Nor will this kind of purely intellectual argumentation move or compel the few readers who do have something at stake—those in the “thirty years” camp—to change their minds. They will play the game. They will reply in kind with facts and reasons of their own. The antagonists will plunge to their deaths in a mutual grip much as Sherlock Holmes and Professor Moriarty wrestle each other over Reichenbach Falls in “The Final Problem.” Thus, arguments hardly ever succeed in settling issues, however small. People win arguments only when their opponents move on to something else or die.

[i] Burckhardt, p. 177.

[ii] Daniel Shore, in abstract for “Why Milton Is Not an Iconoclast” cited from MLA website (http://www.mlajournals.org/doi/abs/10.1632/pmla.2012.127.1.22, 29 February 2012). Full article in PMLA, Volume 127, Number 1, January 2012, pp. 22–37.

Humanism’s Golden Opportunity

Unworldliness and isolation from daily life were not accidental byproducts of the literary canon.
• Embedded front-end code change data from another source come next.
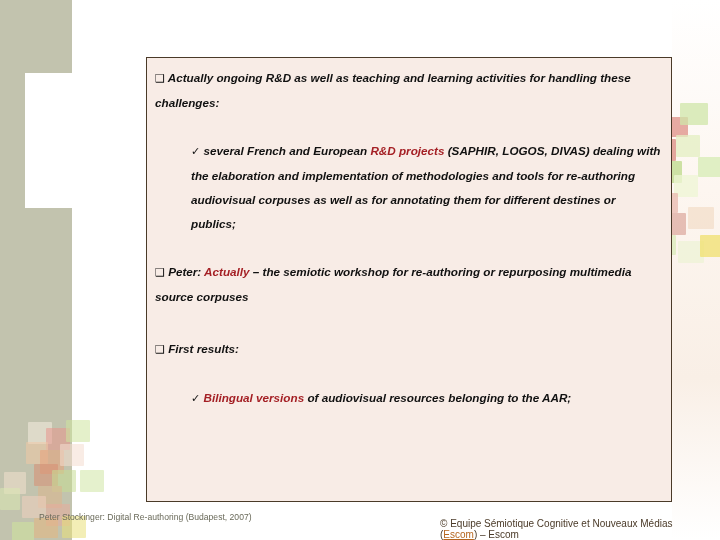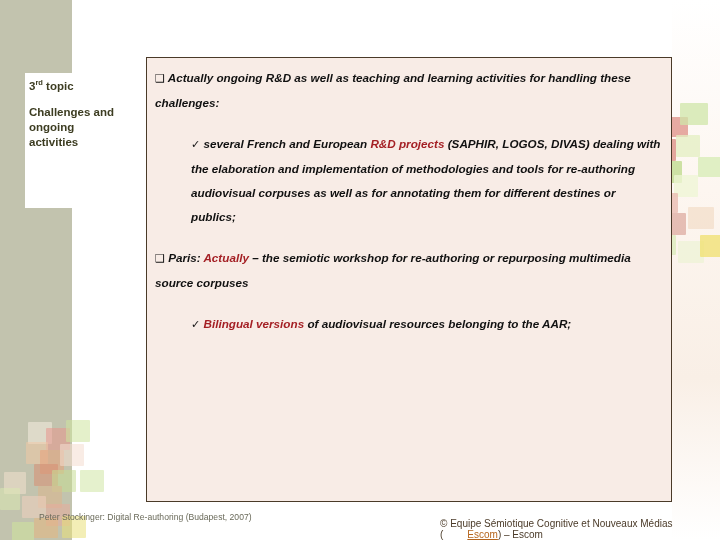--- a/index.html
+++ b/index.html
@@ -161,10 +161,6 @@
     <div class="deco-sq" style="left:12px; top:122px;width:22px; height:20px; background:#cfe39c;"></div>
   </div>
 
-  <div class="title-block">
-    <div class="title-topic"><span>3</span><sup>rd</sup><span> topic</span></div>
-    <div class="title-main">Challenges and ongoing activities</div>
-  </div>
 
   <div class="content-box">
 

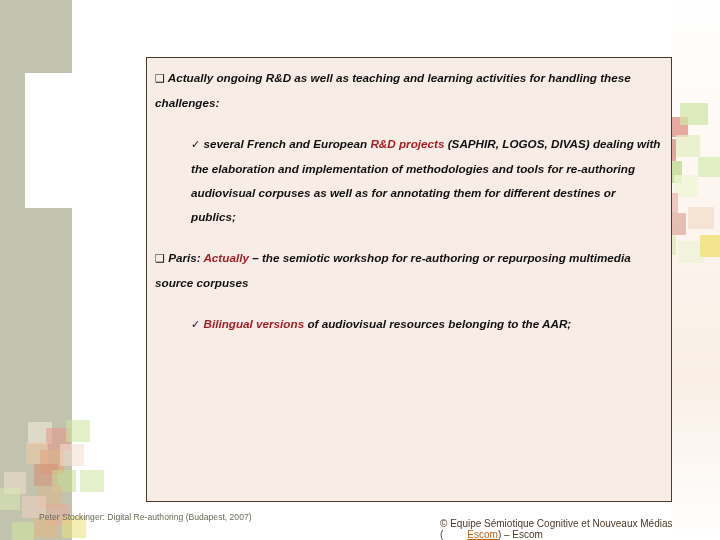--- a/index.html
+++ b/index.html
@@ -85,7 +85,7 @@
   .blk { color: #111111; font-size: 11.7px; font-weight: bold; line-height: 24px; font-style: italic; }
   .lvl1 { margin-bottom: 14px; }
   .lvl2 { margin-left: 36px; margin-bottom: 13px; }
-  .gap-top { margin-top: 17px; }
+  .gap-top { margin-top: 24px; }
   .red { color: #a41f24; }
   .bx { font-family: "DejaVu Sans", sans-serif; font-weight: normal; font-size: 11px; }
   .ck { font-family: "DejaVu Sans", sans-serif; font-weight: normal; font-size: 11px; }

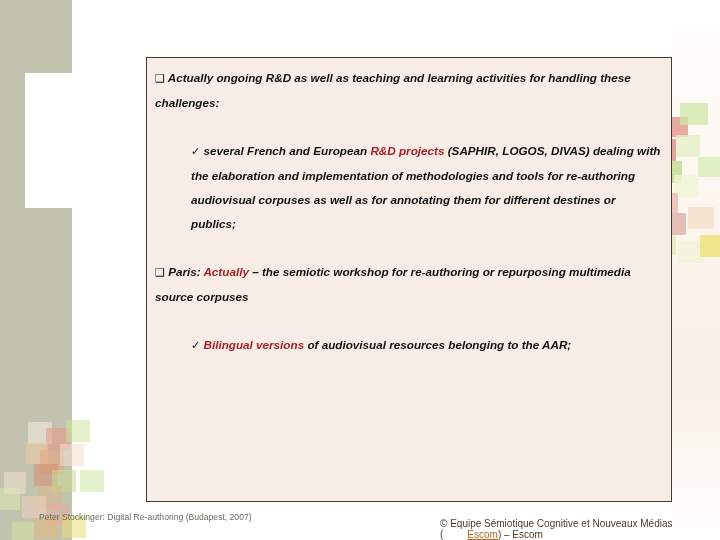--- a/index.html
+++ b/index.html
@@ -178,7 +178,7 @@
 
     <div class="blk lvl1 gap-top">
       <span class="bx">❑</span>
-      <span>Paris: </span><span class="red">Actually</span><span> – the semiotic workshop for re-authoring or repurposing multimedia source corpuses</span>
+      <span>Peter: </span><span class="red">Actually</span><span> – the semiotic workshop for re-authoring or repurposing multimedia source corpuses</span>
     </div>
 
 

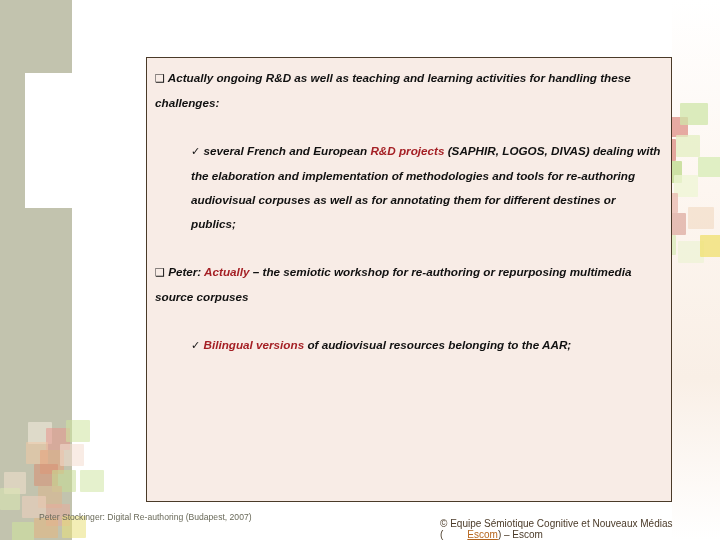--- a/index.html
+++ b/index.html
@@ -181,6 +181,10 @@
       <span>Peter: </span><span class="red">Actually</span><span> – the semiotic workshop for re-authoring or repurposing multimedia source corpuses</span>
     </div>
 
+    <div class="blk lvl1" style="margin-top:28px;margin-bottom:10px;">
+      <span class="bx">❑</span>
+      <span>First results:</span>
+    </div>
 
     <div class="blk lvl2 gap-top">
       <span class="ck">✓</span>

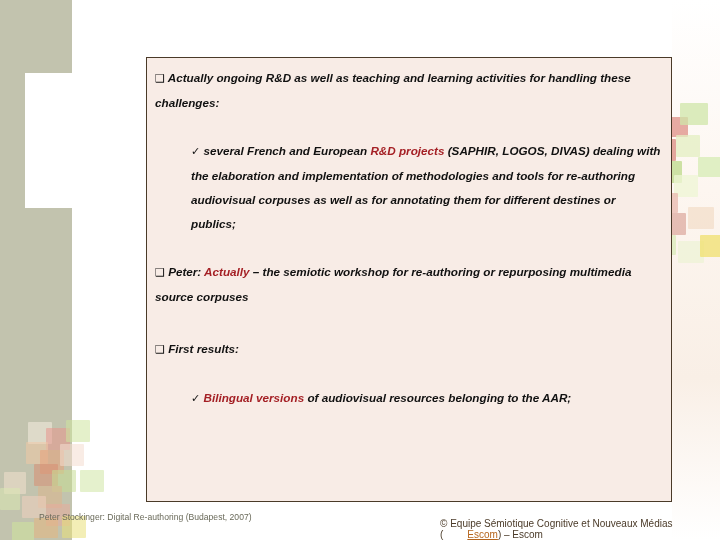--- a/index.html
+++ b/index.html
@@ -113,7 +113,6 @@
   }
   .footer-right a {
     color: #b5651d;
-    padding-left: 24px;
   }
 </style>
 </head>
The humanists deliberately chose to turn away from the world and to redefine “literature” in a narrow sense.

Literature could have gone a different way, for the Renaissance delivered a unique opportunity to readers and writers. Only at this moment has the modern state felt the need for their skills as a matter of national security. As Italy’s city-states and Western Europe’s incipient nation-states vied with one another in war and business, rulers turned to humanists to help pull their governments and societies toward modernity. Progress depended on reforming medieval ways, and the newly rediscovered ancient Greek and Roman authors contained the greatest available stock of “new” ideas. Those who could read and write Greek and Latin held the keys to this treasury of knowledge.

As a result, literature regained its place at the center of public life, which it held in antiquity. Many humanists resumed the managerial role that the ancient city-state scribes once filled by becoming government officials. The early modern state needed managers and bureaucrats to organize things, and only the literary man, the humanist, could fill these roles as Jacob Burckhardt explains:

There were two purposes, however, for which the humanist was as indispensable to the republics as to princes or popes, namely, the official correspondence of the state, and the making of speeches on public and solemn occasions.

Not only was the secretary [we would call him chief of staff today] required to be a competent Latinist, but conversely, only a humanist was credited with the knowledge and ability necessary for the post of secretary. And thus the greatest men in the sphere of science during the fifteenth century mostly devoted a considerable part of their lives to serve the state in this capacity.[i]

In fact, Burckhardt understates the importance of humanists at this time. Their knowledge of Greek and Latin texts gave Europe old ideas that had been lost and spurred the invention of new ideas. The Renaissance turned to ancient authors to learn strategy and tactics and thereby gain an edge on the battlefield; to improve the built environment for the growing importance and population of cities; to update legal and medical practices; to experiment with different forms of government, and so on. The writings of the Greek physicians Hippocrates and Galen furnished medical textbooks. The Romans Vitruvius and Fronto taught Renaissance architects the secret of building domes and aqueducts. Military leaders could study the tactics of ancient generals in historians such as Thucydides, Xenophon, or Caesar. Livy and Polybius tutored politicians on the principles for gaining and wielding power and setting up governments.

Thus, humanist learning became a prerequisite for success in most other areas during the Renaissance. If you weren’t proficient in Latin and Greek yourself, you at least needed to know what the humanists and the ancient authors had to say about your field of endeavor. You had to employ humanists, know humanists, or read their books.

[i] Jacob Burckhardt, The Civilization of the Renaissance in Italy, tr. S.G.C. Middlemore (London: Penguin Books, 1990), pp. 151-152.